Assigned task:
Once you find the line with "html: <div>Zielzonenalarms</div> ->", output it and every line after it exactly, through the last line of the listing, but no pictures.

Entries supplied:
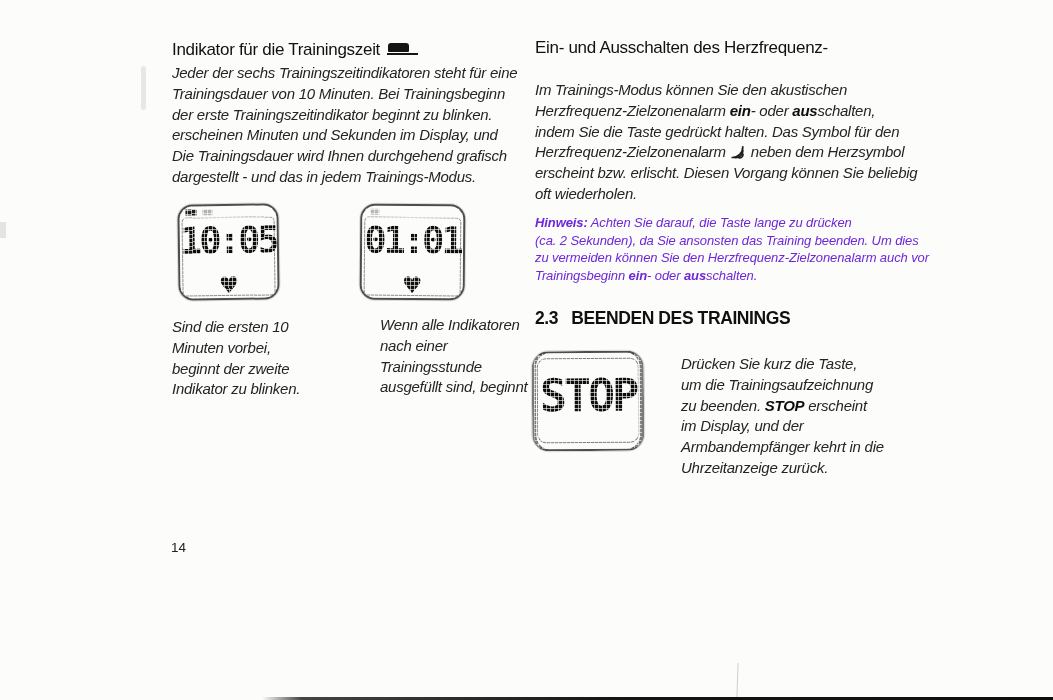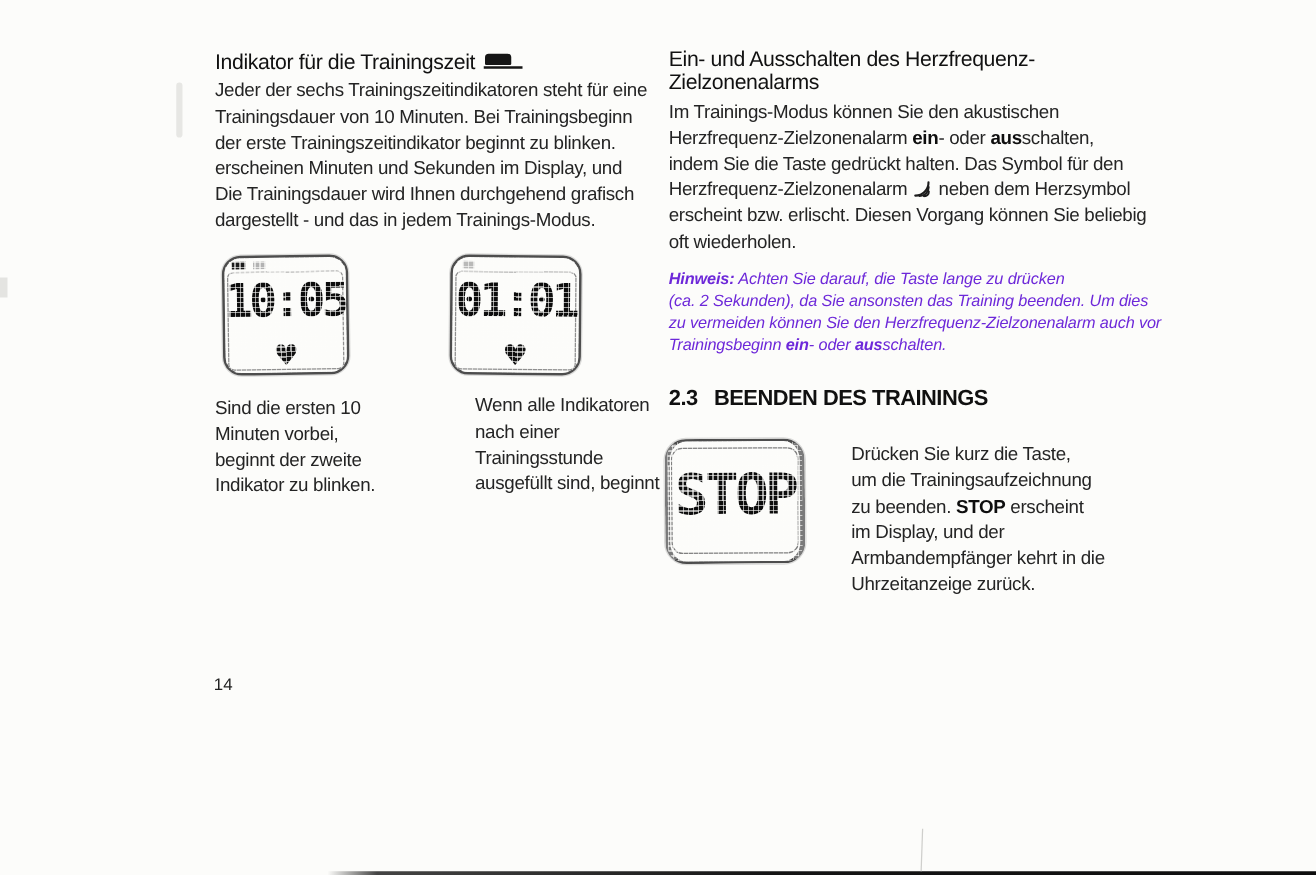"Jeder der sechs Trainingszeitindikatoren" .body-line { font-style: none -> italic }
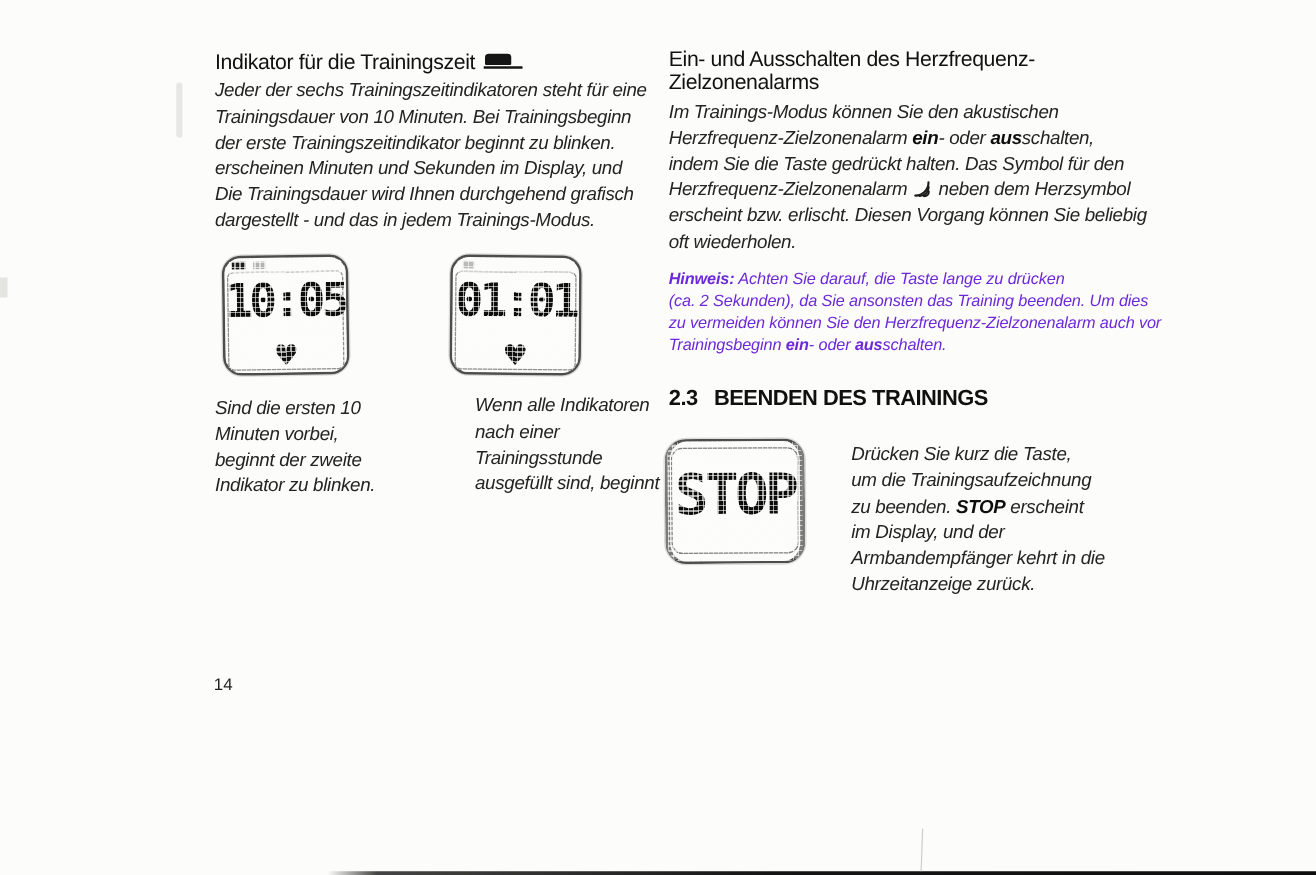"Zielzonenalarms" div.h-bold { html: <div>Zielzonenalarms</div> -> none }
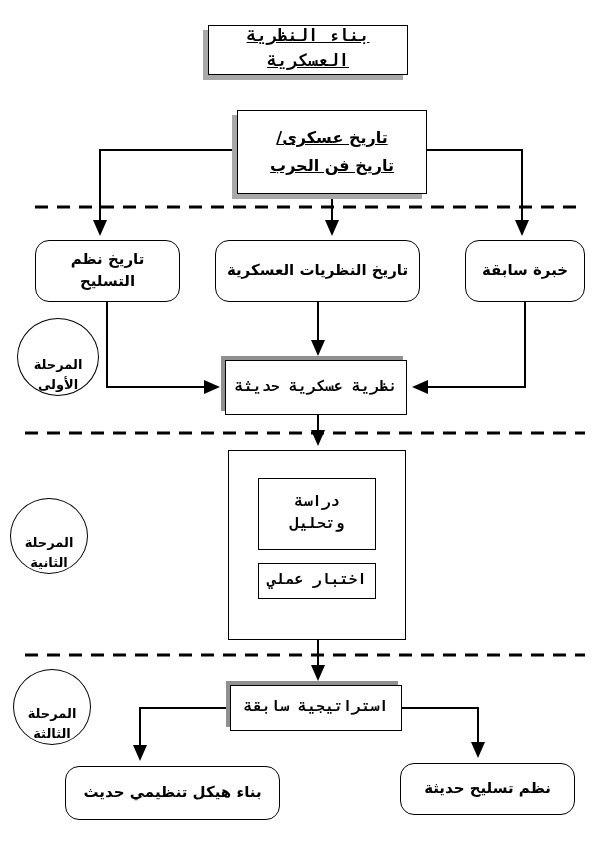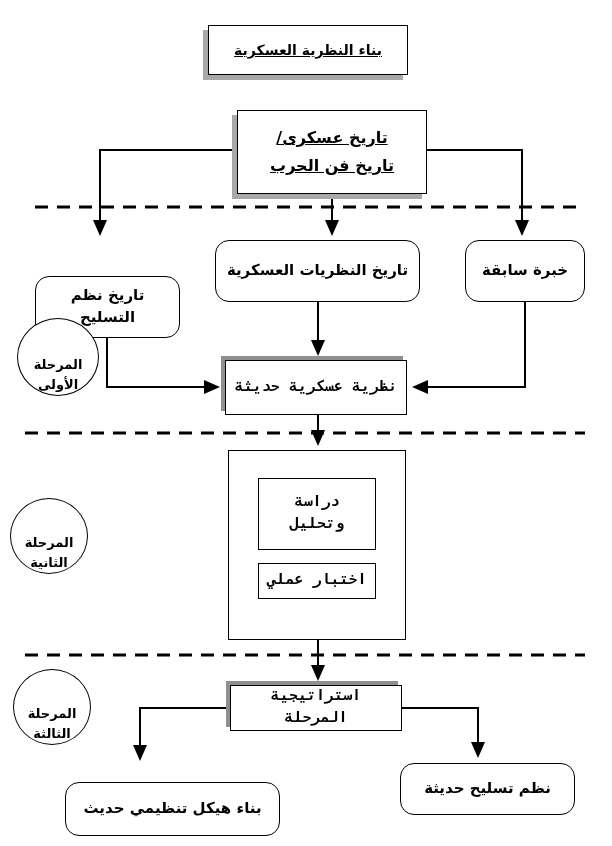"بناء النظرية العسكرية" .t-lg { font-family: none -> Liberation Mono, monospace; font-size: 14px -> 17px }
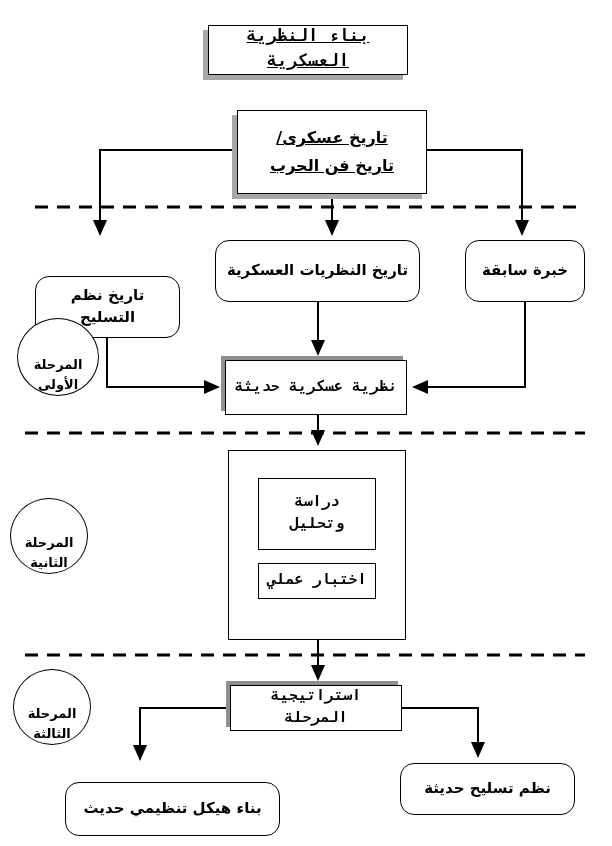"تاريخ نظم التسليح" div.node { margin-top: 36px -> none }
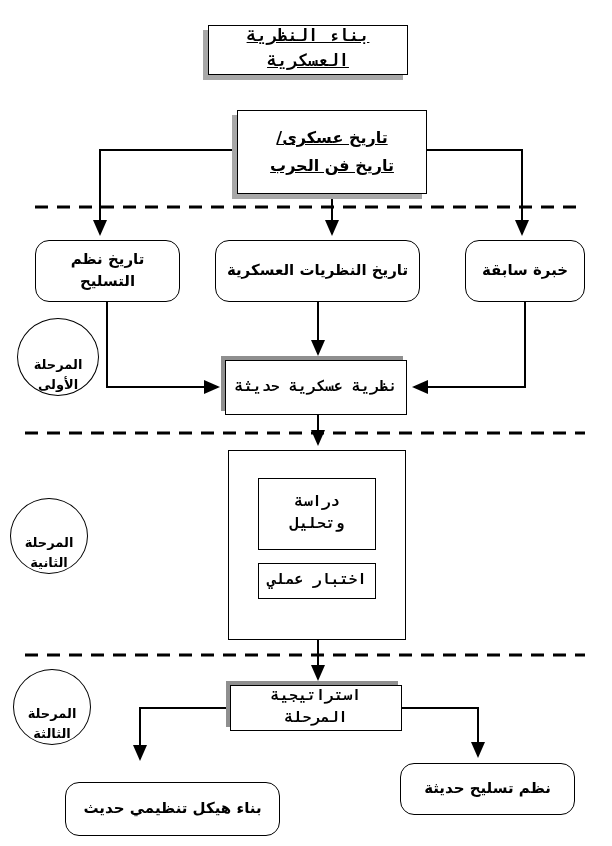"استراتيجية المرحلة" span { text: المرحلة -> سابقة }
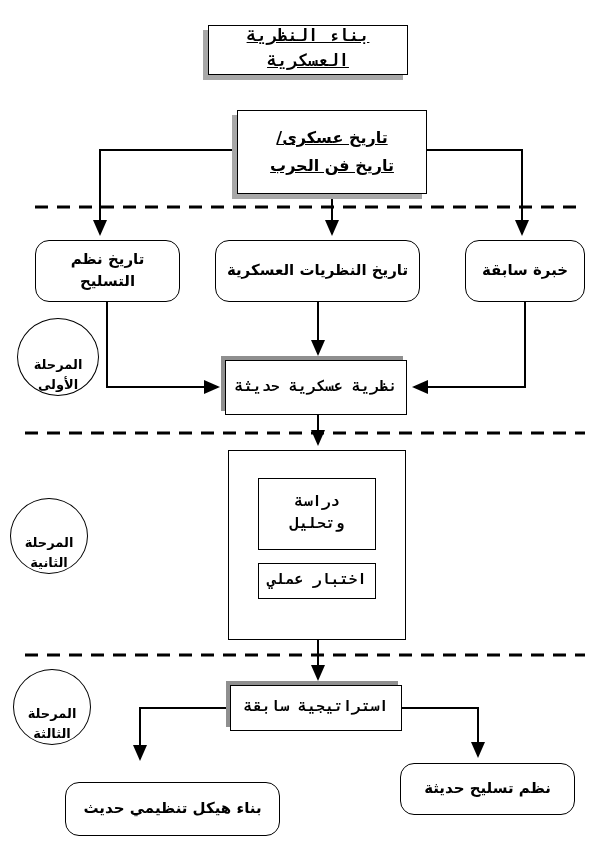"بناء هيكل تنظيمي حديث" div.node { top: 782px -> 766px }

Solved exercise:
"Zielzonenalarms" div.h-bold { html: <div>Zielzonenalarms</div> -> none }
"بناء النظرية العسكرية" .t-lg { font-family: none -> Liberation Mono, monospace; font-size: 14px -> 17px }
"تاريخ نظم التسليح" div.node { margin-top: 36px -> none }
"استراتيجية المرحلة" span { text: المرحلة -> سابقة }
"بناء هيكل تنظيمي حديث" div.node { top: 782px -> 766px }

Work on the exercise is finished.